Inputs refer broadly to the assumptions that market participants would use in pricing an asset or liability, including assumptions about risk. Inputs may be observable or unobservable. Observable inputs are inputs that reflect the assumptions market participants would use in pricing an asset or liability developed based on market data obtained from sources independent of the Company. Unobservable inputs are inputs that reflect the assumptions market participants would use in pricing an asset or liability developed based on the best information available in the circumstances. The valuation hierarchical levels are based upon the transparency of the inputs to the valuation of the investment as of the measurement date. The three levels are defined as follows:
| Level 1 — Valuations based on quoted prices in active markets for identical assets or liabilities at the measurement date. |
| |
| Level 2 — Valuations based on inputs other than quoted prices in active markets included in Level 1, which are either directly or indirectly observable at the measurement date. This category includes quoted prices for similar assets or liabilities in active markets, quoted prices for identical or similar assets or liabilities in non-active markets including actionable bids from third parties for privately held assets or liabilities, and observable inputs other than quoted prices such as yield curves and forward currency rates that are entered directly into valuation models to determine the value of derivatives or other assets or liabilities. |
| |
| Level 3 — Valuations based on inputs that are unobservable and where there is little, if any, market activity at the measurement date. |
Investments in private investment companies measured based upon NAV as a practical expedient to determine fair value are not required to be categorized in the fair value hierarchy.
The inputs for the determination of fair value may require significant management judgment or estimation and are based upon management’s assessment of the assumptions that market participants would use in pricing the assets or liabilities. These investments include debt and equity investments in private companies or assets valued using the market or income approach and may involve pricing models whose inputs require significant judgment or estimation because of the absence of any meaningful current market data for identical or similar investments. The inputs in these valuations may include, but are not limited to, capitalization and discount rates, beta and earnings before interest, taxes, depreciation, and amortization (“EBITDA”) multiples. The information may also include pricing information or broker quotes, which include a disclaimer that the broker would not be held to such a price in an actual transaction.

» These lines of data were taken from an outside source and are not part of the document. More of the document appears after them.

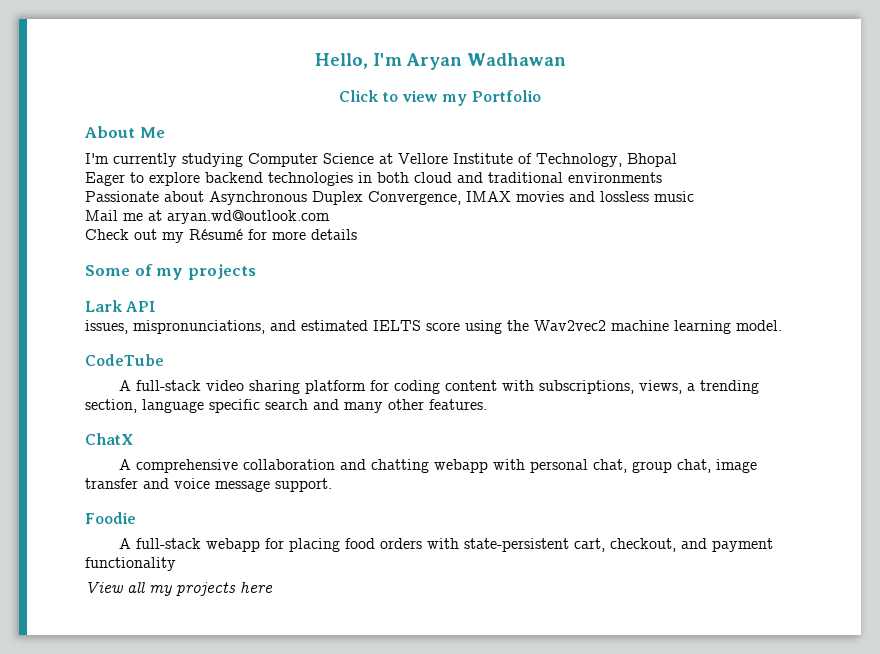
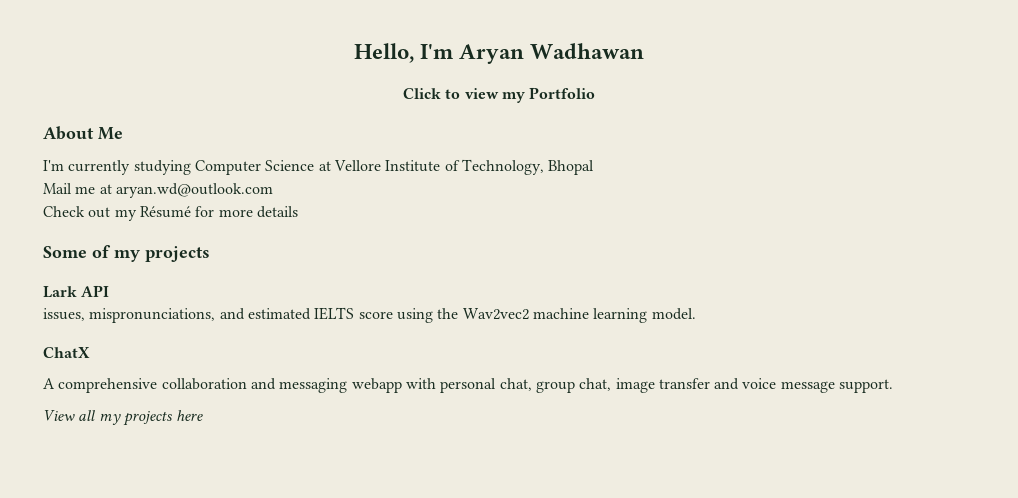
- Eager to explore backend technologies in both cloud and traditional environments
- Passionate about Asynchronous Duplex Convergence, IMAX movies and lossless music
- CodeTube
- A full-stack video sharing platform for coding content with subscriptions, views, a trending section, language specific search and many other features.
- A comprehensive collaboration and chatting webapp with personal chat, group chat, image transfer and voice message support.
+ A comprehensive collaboration and messaging webapp with personal chat, group chat, image transfer and voice message support.
- Foodie
- A full-stack webapp for placing food orders with state-persistent cart, checkout, and payment functionality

The non-binding nature of consensus pricing and/or quotes accompanied by disclaimer would result in classification as Level 3 information, assuming no additional corroborating evidence.
Pricing inputs and weightings applied to determine fair value require subjective determination. Accordingly, valuations do not necessarily represent the amounts that may eventually be realized from sales or other dispositions of investments.
A financial instrument’s categorization within the valuation hierarchy is based upon the lowest level of input that is significant to the fair value measurement.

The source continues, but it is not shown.